### Data records
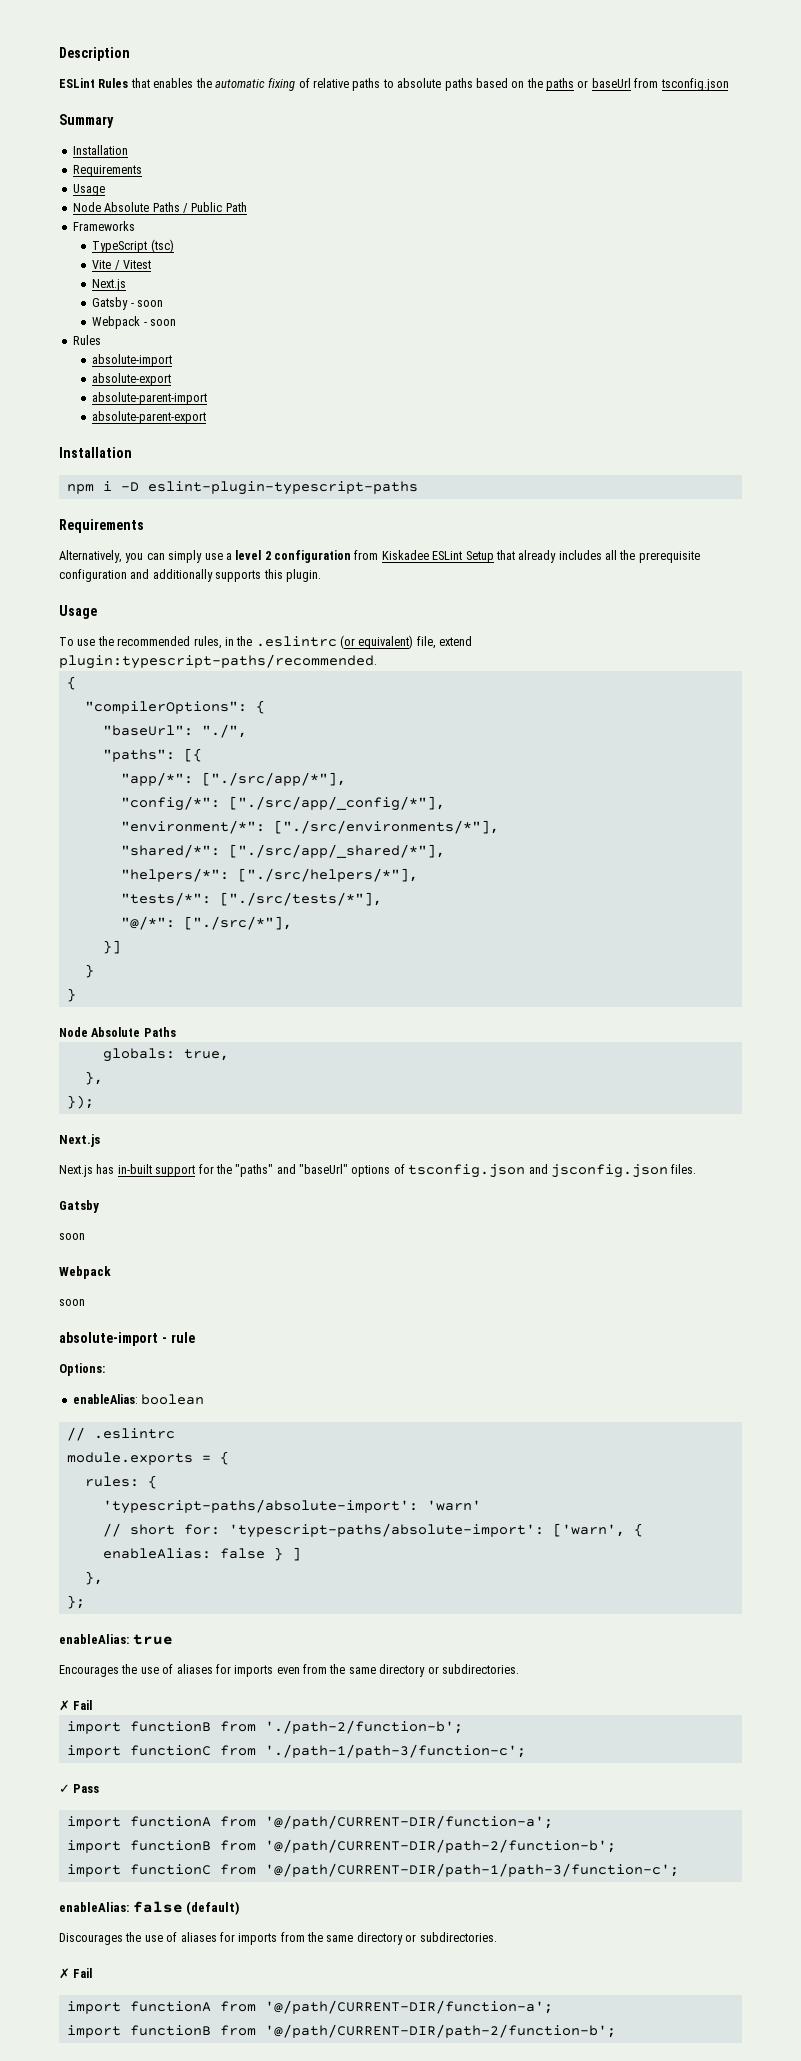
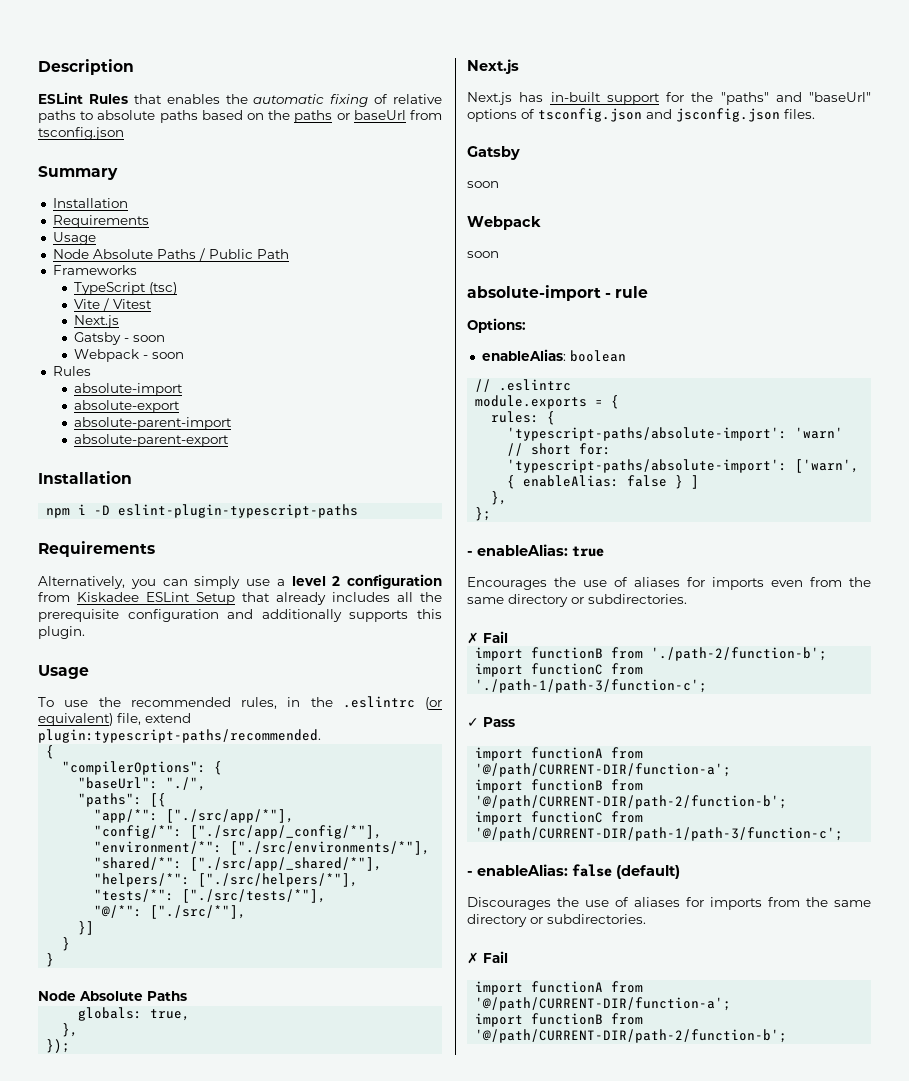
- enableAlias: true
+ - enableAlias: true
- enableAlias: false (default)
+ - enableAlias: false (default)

--

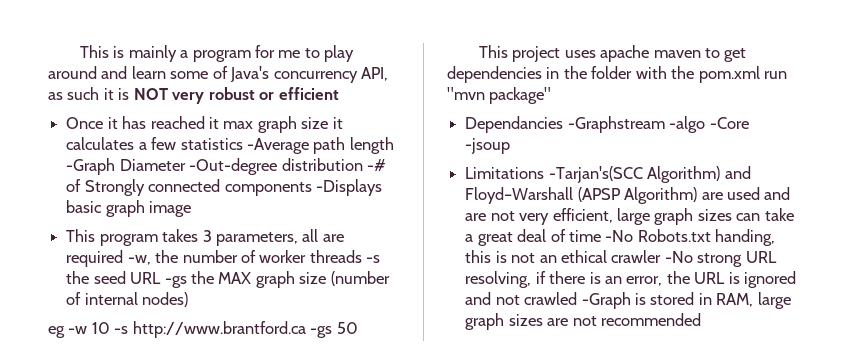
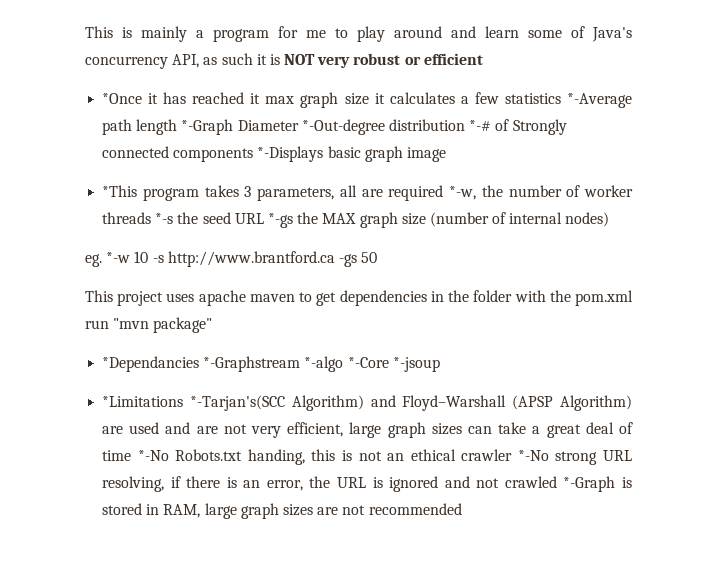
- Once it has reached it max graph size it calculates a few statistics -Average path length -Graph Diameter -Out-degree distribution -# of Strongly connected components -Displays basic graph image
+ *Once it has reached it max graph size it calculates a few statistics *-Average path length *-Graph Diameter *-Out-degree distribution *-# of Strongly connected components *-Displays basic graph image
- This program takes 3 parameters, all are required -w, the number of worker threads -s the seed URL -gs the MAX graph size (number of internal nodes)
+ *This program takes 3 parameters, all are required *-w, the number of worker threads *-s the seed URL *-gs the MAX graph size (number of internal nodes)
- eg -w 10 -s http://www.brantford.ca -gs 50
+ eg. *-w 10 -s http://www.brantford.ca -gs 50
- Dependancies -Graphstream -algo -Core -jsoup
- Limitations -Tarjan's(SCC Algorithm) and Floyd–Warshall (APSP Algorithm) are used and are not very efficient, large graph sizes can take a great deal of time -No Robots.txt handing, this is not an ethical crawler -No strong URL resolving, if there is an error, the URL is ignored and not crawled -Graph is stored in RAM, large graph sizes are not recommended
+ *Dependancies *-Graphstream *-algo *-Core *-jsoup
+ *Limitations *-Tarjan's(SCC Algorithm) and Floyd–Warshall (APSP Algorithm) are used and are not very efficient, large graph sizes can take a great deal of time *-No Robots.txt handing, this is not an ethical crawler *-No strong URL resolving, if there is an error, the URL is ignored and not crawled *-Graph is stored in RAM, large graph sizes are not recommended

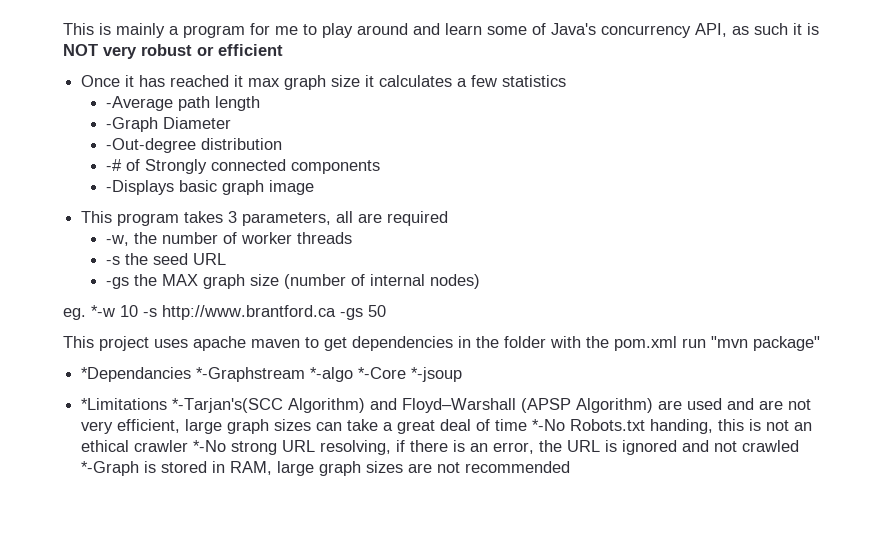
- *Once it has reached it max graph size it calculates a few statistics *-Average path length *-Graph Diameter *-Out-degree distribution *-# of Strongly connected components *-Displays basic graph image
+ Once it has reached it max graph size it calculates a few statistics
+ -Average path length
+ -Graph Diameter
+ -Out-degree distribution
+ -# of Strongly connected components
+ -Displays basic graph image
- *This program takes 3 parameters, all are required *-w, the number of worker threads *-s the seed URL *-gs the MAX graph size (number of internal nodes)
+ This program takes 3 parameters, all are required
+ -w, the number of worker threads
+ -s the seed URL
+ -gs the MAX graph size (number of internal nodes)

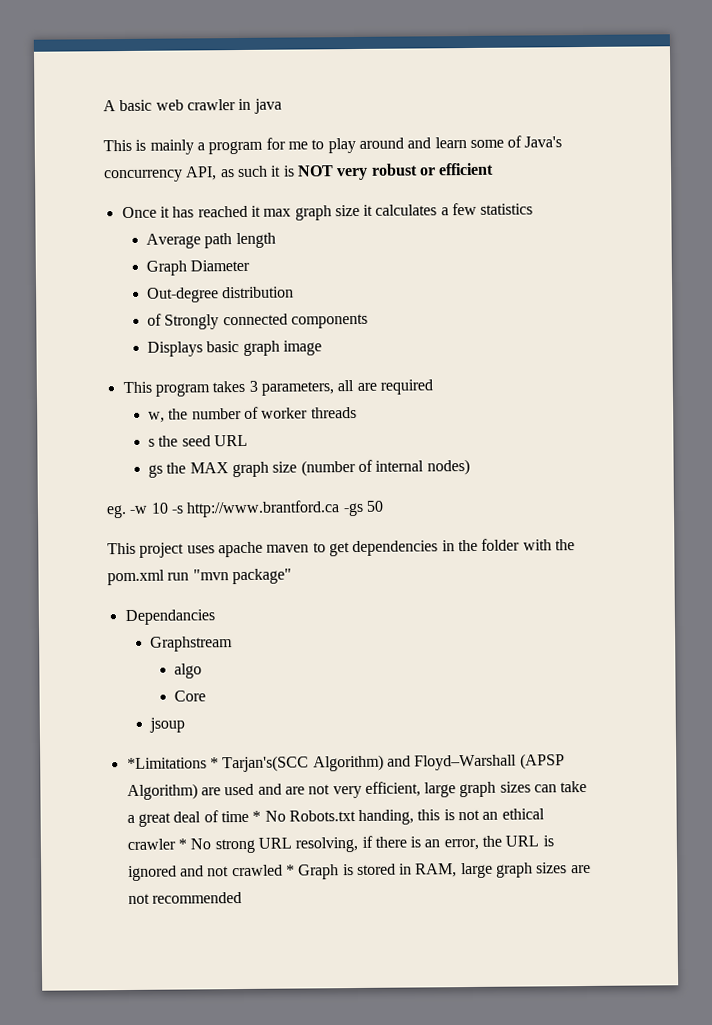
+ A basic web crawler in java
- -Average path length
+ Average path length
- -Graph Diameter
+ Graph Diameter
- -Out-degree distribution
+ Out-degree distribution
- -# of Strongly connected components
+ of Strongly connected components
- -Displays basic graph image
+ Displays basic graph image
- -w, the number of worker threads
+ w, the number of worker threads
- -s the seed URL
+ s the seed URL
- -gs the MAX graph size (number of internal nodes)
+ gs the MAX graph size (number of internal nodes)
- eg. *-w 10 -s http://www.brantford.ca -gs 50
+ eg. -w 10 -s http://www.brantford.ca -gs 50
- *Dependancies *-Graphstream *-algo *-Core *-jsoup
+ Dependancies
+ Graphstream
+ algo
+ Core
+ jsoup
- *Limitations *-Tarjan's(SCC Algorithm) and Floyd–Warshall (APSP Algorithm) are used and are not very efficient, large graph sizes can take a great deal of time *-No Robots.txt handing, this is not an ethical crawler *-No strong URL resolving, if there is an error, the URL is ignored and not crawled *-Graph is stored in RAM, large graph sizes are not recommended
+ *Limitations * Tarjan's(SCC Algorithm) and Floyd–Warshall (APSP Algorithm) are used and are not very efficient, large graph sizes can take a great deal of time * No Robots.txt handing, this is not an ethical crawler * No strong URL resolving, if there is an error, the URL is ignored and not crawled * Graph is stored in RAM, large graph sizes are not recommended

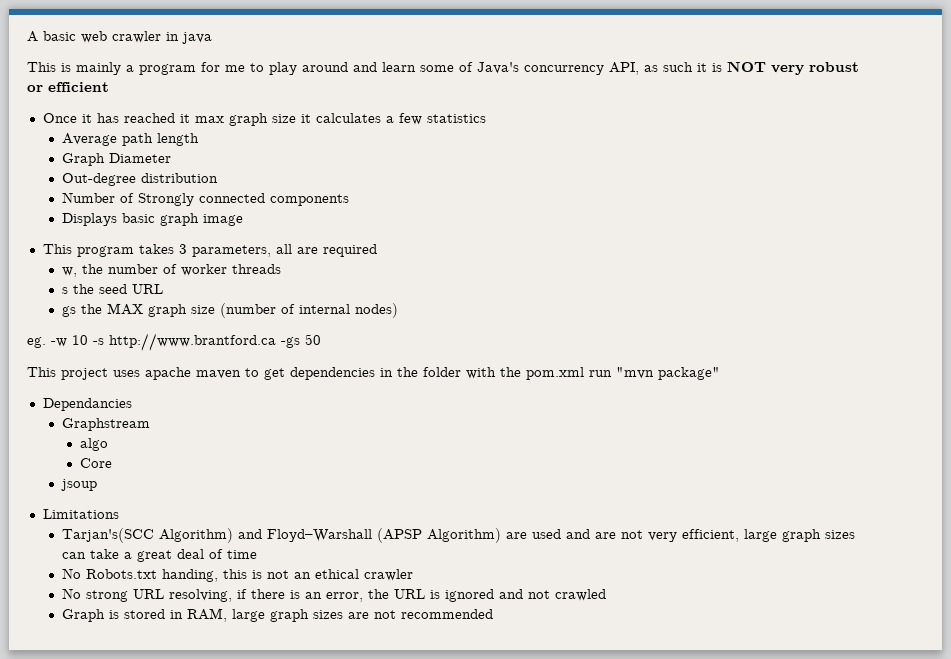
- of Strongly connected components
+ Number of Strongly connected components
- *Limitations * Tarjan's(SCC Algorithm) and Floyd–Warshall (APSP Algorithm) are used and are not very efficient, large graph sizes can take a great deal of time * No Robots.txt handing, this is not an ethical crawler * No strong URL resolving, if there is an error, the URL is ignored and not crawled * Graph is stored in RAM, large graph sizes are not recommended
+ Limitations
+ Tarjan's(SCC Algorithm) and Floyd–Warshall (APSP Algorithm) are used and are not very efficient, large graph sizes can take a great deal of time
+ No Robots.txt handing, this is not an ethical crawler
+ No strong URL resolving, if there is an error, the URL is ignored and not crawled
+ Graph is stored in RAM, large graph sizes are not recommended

==

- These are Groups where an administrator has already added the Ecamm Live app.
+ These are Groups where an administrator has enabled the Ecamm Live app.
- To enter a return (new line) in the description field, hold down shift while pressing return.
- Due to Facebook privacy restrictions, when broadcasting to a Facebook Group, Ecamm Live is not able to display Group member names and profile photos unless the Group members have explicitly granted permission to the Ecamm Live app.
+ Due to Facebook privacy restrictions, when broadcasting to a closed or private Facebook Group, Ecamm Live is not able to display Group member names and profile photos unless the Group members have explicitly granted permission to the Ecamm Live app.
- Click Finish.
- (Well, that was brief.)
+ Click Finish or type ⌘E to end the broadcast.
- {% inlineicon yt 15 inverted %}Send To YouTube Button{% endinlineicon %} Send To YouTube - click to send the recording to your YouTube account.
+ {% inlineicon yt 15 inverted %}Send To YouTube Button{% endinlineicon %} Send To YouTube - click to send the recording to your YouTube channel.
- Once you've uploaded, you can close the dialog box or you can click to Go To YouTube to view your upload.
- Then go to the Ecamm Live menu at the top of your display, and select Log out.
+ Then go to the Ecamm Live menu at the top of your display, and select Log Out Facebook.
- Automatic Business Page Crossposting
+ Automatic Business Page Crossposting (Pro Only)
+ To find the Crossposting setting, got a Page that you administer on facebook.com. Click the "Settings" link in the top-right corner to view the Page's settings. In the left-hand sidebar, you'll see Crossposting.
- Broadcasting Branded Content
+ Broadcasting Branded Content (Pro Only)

### Exercise description
Going by the data above, give back only the lines from the one containing "- -Average path length" through the one containing "Number of Strongly connected components", exactly as they stand, both ends included and no images.

### Answer to the problem
- -Average path length
+ Average path length
- -Graph Diameter
+ Graph Diameter
- -Out-degree distribution
+ Out-degree distribution
- -# of Strongly connected components
+ of Strongly connected components
- -Displays basic graph image
+ Displays basic graph image
- -w, the number of worker threads
+ w, the number of worker threads
- -s the seed URL
+ s the seed URL
- -gs the MAX graph size (number of internal nodes)
+ gs the MAX graph size (number of internal nodes)
- eg. *-w 10 -s http://www.brantford.ca -gs 50
+ eg. -w 10 -s http://www.brantford.ca -gs 50
- *Dependancies *-Graphstream *-algo *-Core *-jsoup
+ Dependancies
+ Graphstream
+ algo
+ Core
+ jsoup
- *Limitations *-Tarjan's(SCC Algorithm) and Floyd–Warshall (APSP Algorithm) are used and are not very efficient, large graph sizes can take a great deal of time *-No Robots.txt handing, this is not an ethical crawler *-No strong URL resolving, if there is an error, the URL is ignored and not crawled *-Graph is stored in RAM, large graph sizes are not recommended
+ *Limitations * Tarjan's(SCC Algorithm) and Floyd–Warshall (APSP Algorithm) are used and are not very efficient, large graph sizes can take a great deal of time * No Robots.txt handing, this is not an ethical crawler * No strong URL resolving, if there is an error, the URL is ignored and not crawled * Graph is stored in RAM, large graph sizes are not recommended

- of Strongly connected components
+ Number of Strongly connected components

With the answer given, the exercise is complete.